> **Information given**:
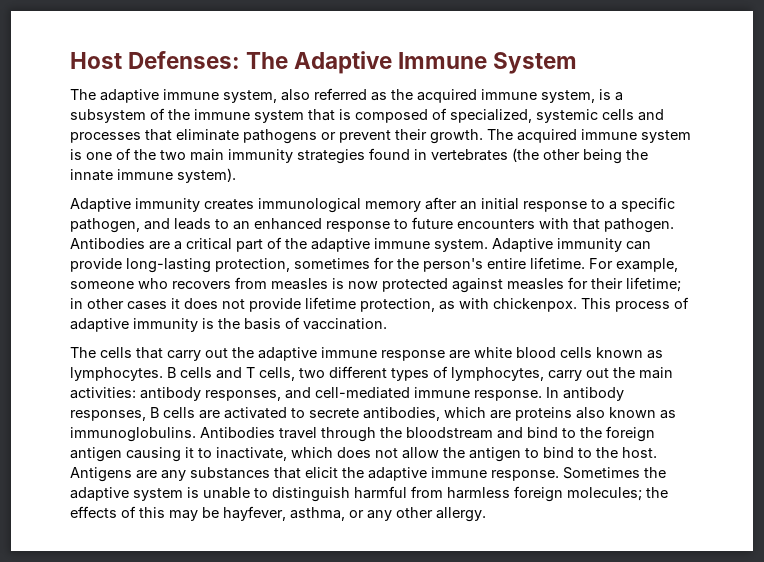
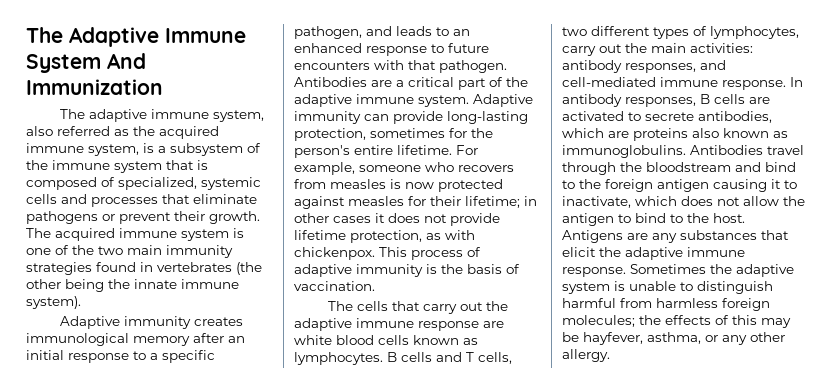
[70,51,241,69] Host Defenses: -> (26, 35) none
(578, 63) none -> [107,53,146,69] [26,79,163,95] And Immunization

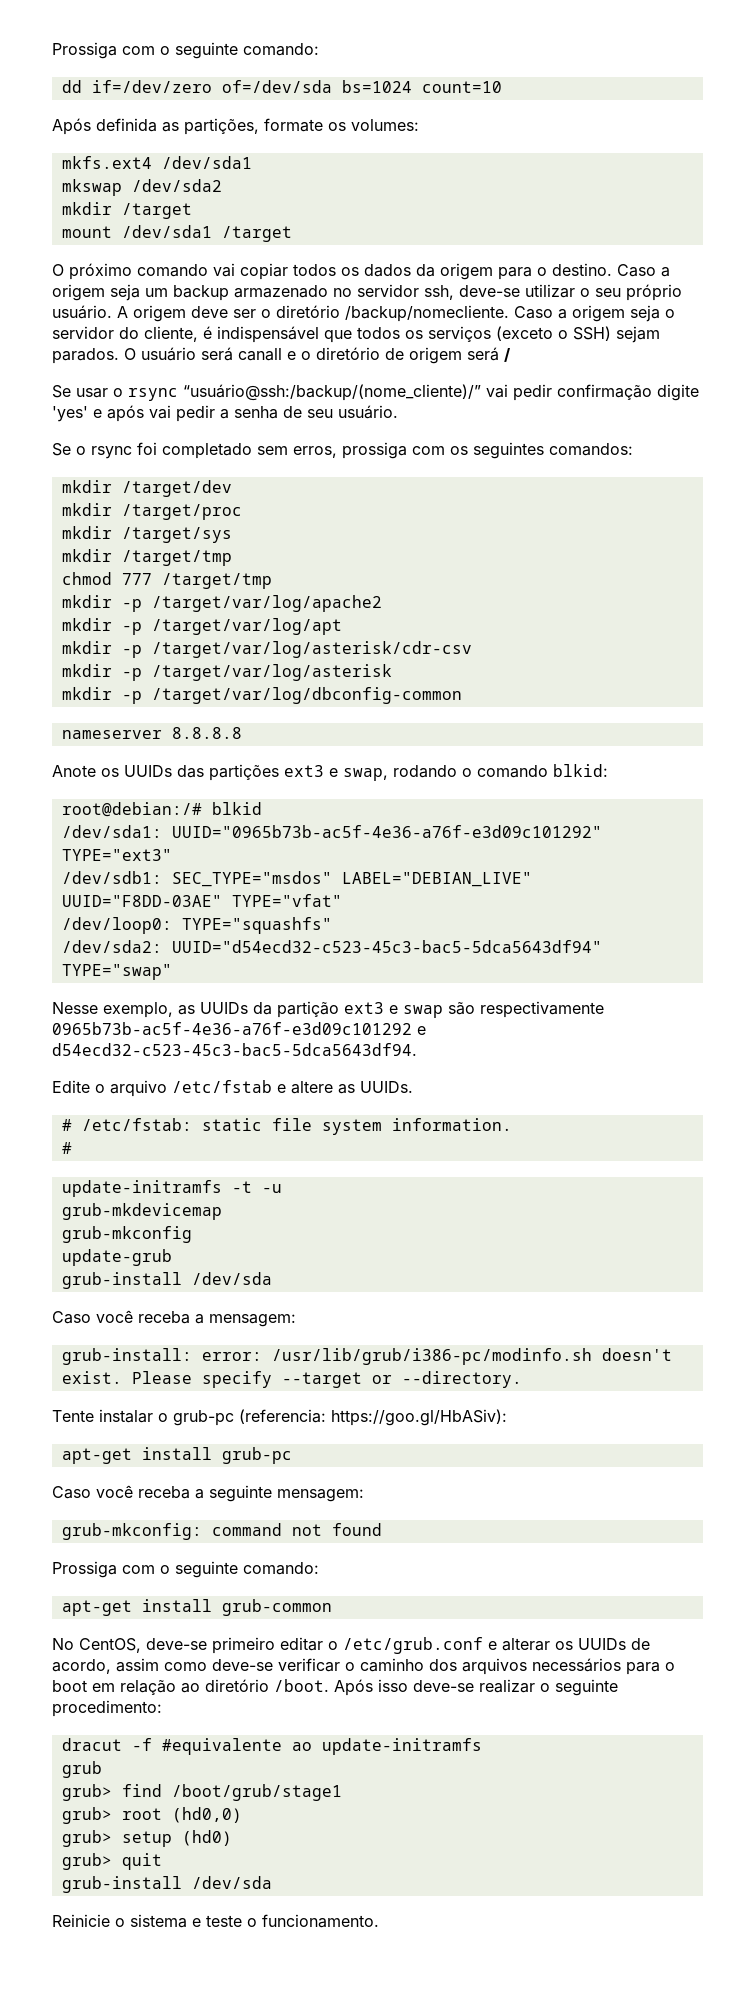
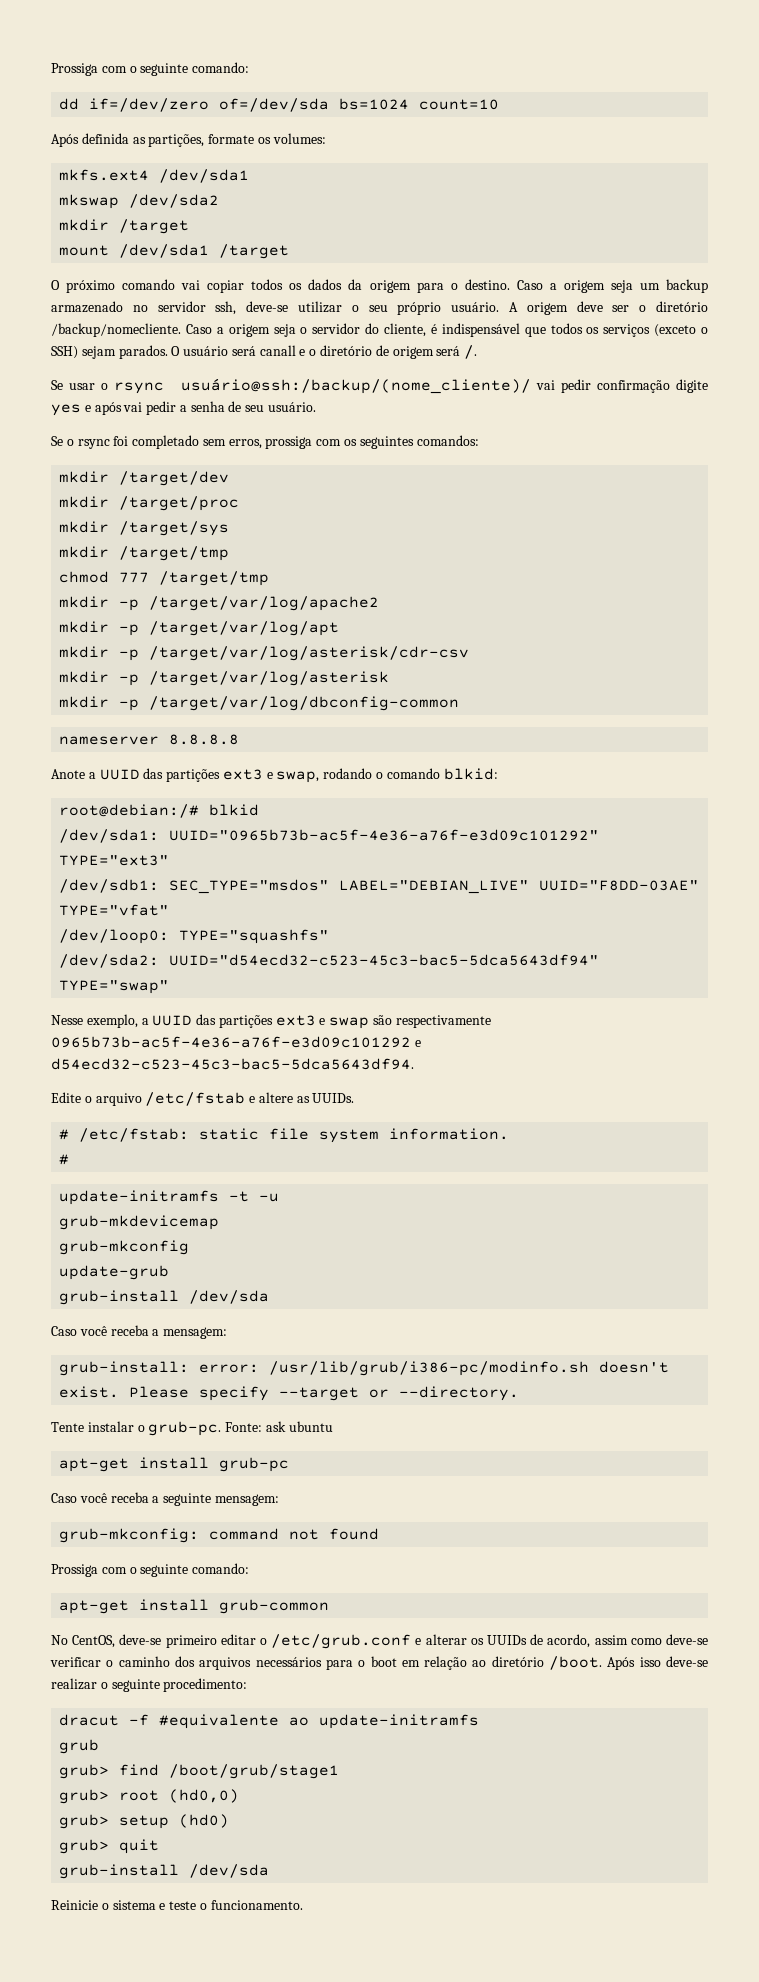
[504,348,510,362] / -> [464,345,478,359] /.
[183,384,481,401] “usuário@ssh:/backup/(nome_cliente)/” -> [180,378,531,394] usuário@ssh:/backup/(nome_cliente)/
[52,406,88,422] 'yes' -> [51,404,81,416] yes
[101,765,172,777] os UUIDs -> [88,769,140,780] a UUID
[178,1001,339,1018] as UUIDs da partição -> [141,1014,273,1028] a UUID das partições
[173,1409,507,1426] grub-pc (referencia: https://goo.gl/HbASiv): -> [148,1421,333,1436] grub-pc. Fonte: ask ubuntu

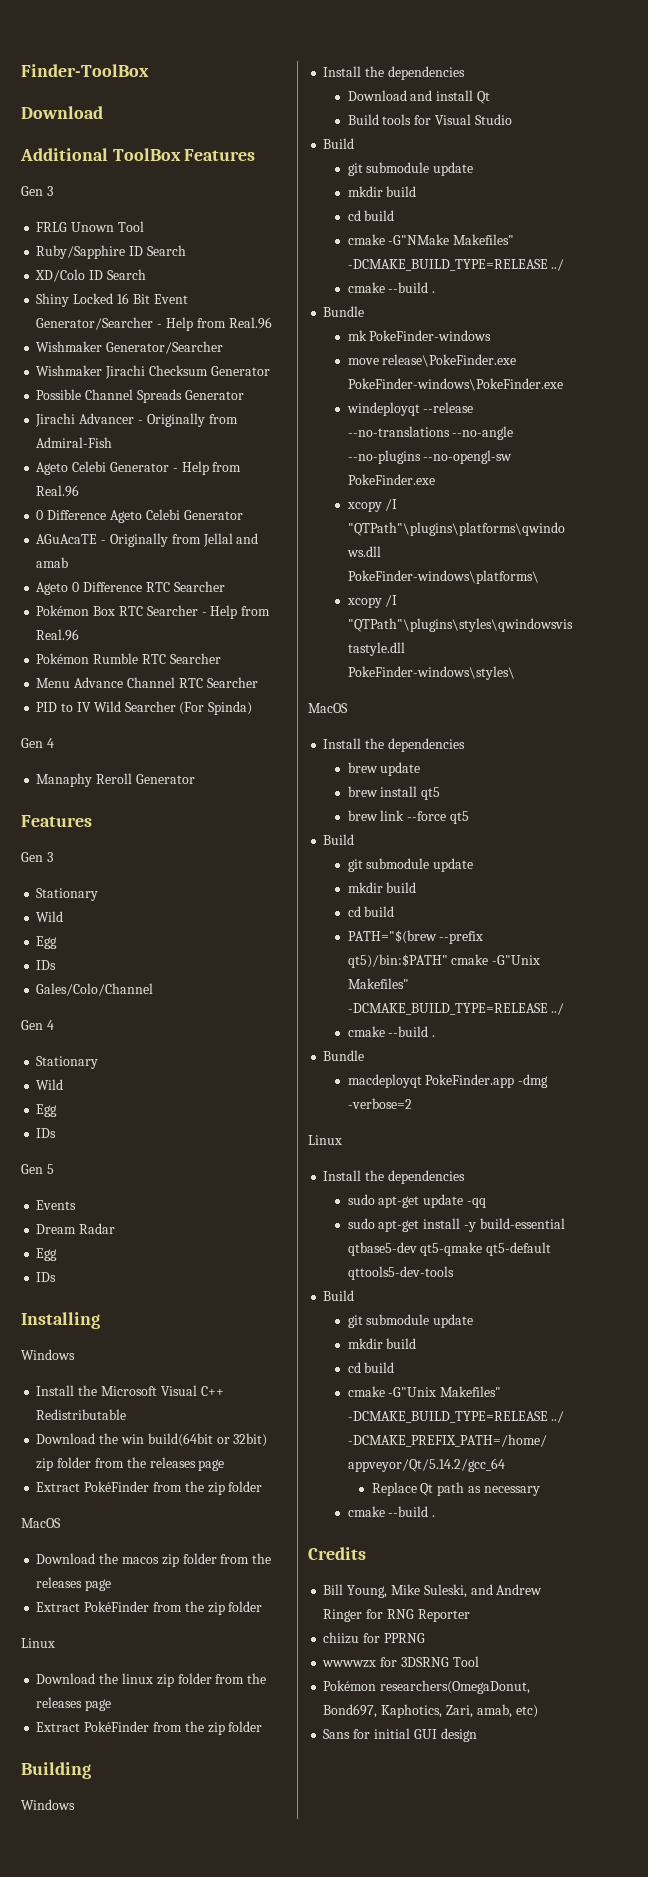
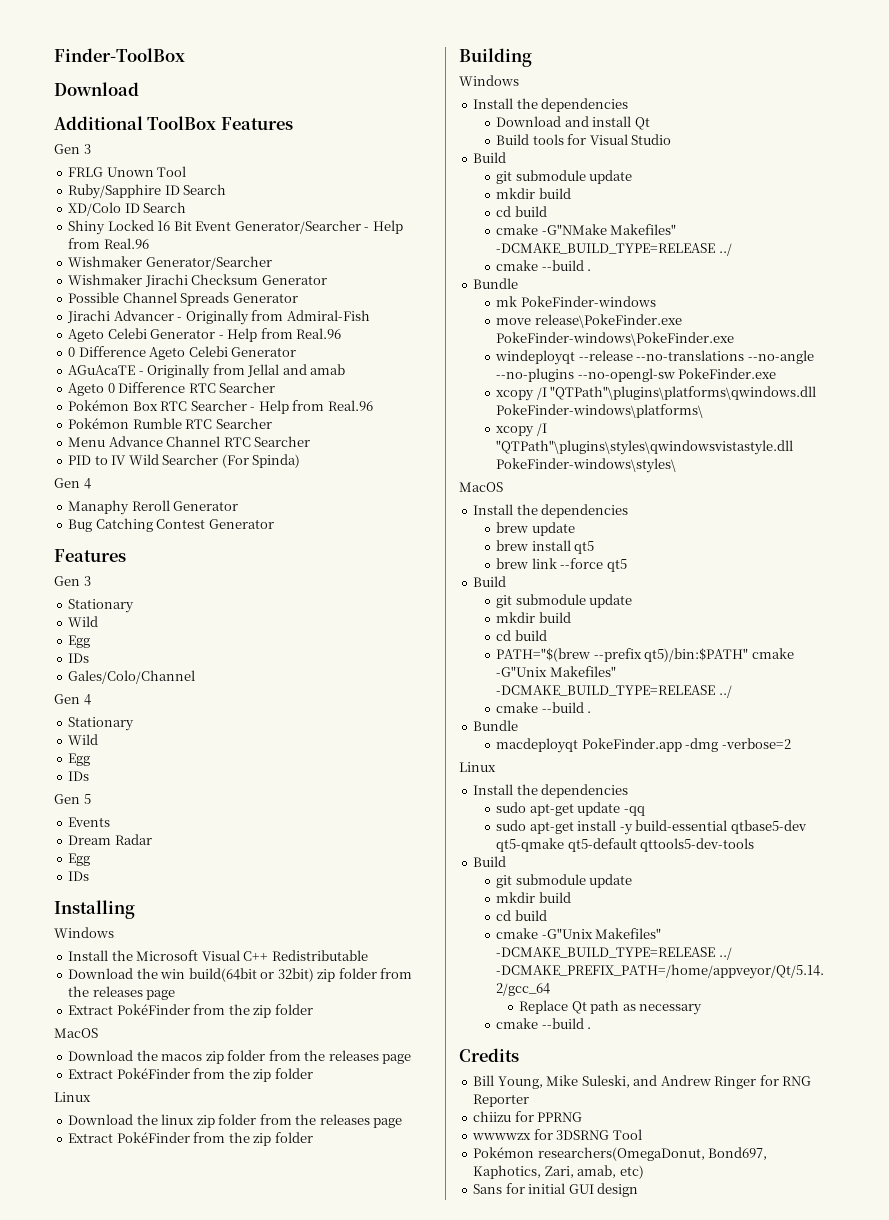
(195, 779) none -> [68,518,274,532] // Bug Catching Contest Generator

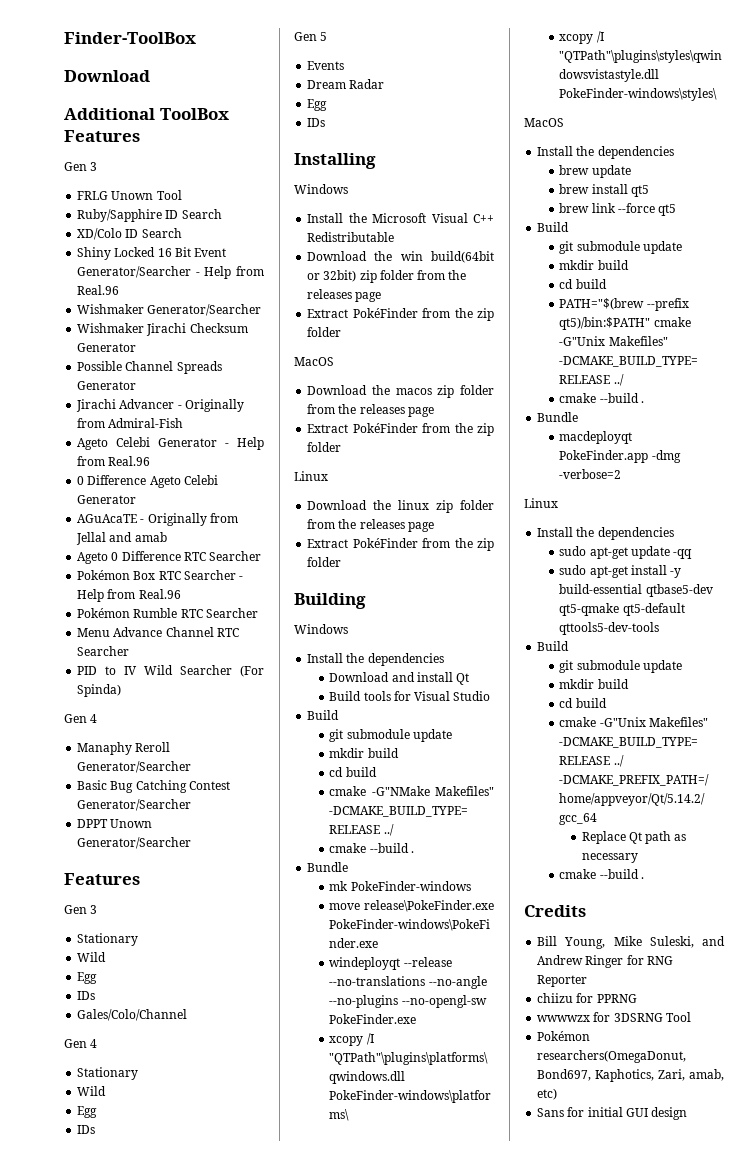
[173,501,239,511] Generator // -> [77,761,192,773] [77,780,108,790] Generator/Searcher // Basic
[208,519,274,529] Generator -> [77,799,192,811] [77,819,153,828] [77,837,192,849] Generator/Searcher // DPPT Unown Generator/Searcher

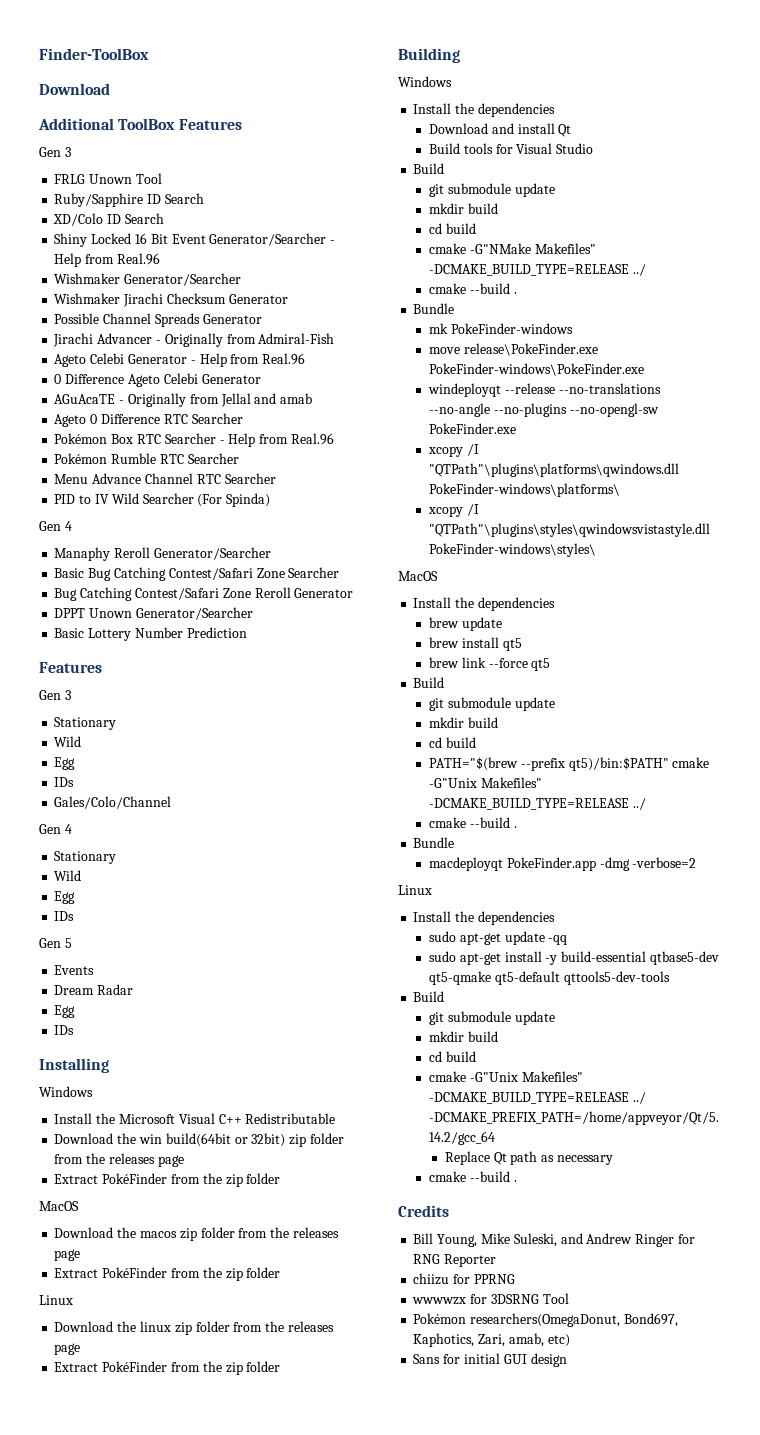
[188,781,230,790] [77,799,192,811] Contest Generator/Searcher -> [168,567,340,580] [54,587,354,601] Contest/Safari Zone Searcher // Bug Catching Contest/Safari Zone Reroll Generator
(192, 843) none -> [54,627,247,641] // Basic Lottery Number Prediction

> **Work order**: Lines wanted from the entries above: the one with "(578, 63) none", the one with "[208,519,274,529] Generator ->", and all lines between. Please copy them exactly, without the pictures and without anything else.

> **Final answer**:
(578, 63) none -> [107,53,146,69] [26,79,163,95] And Immunization

[504,348,510,362] / -> [464,345,478,359] /.
[183,384,481,401] “usuário@ssh:/backup/(nome_cliente)/” -> [180,378,531,394] usuário@ssh:/backup/(nome_cliente)/
[52,406,88,422] 'yes' -> [51,404,81,416] yes
[101,765,172,777] os UUIDs -> [88,769,140,780] a UUID
[178,1001,339,1018] as UUIDs da partição -> [141,1014,273,1028] a UUID das partições
[173,1409,507,1426] grub-pc (referencia: https://goo.gl/HbASiv): -> [148,1421,333,1436] grub-pc. Fonte: ask ubuntu

(195, 779) none -> [68,518,274,532] // Bug Catching Contest Generator

[173,501,239,511] Generator // -> [77,761,192,773] [77,780,108,790] Generator/Searcher // Basic
[208,519,274,529] Generator -> [77,799,192,811] [77,819,153,828] [77,837,192,849] Generator/Searcher // DPPT Unown Generator/Searcher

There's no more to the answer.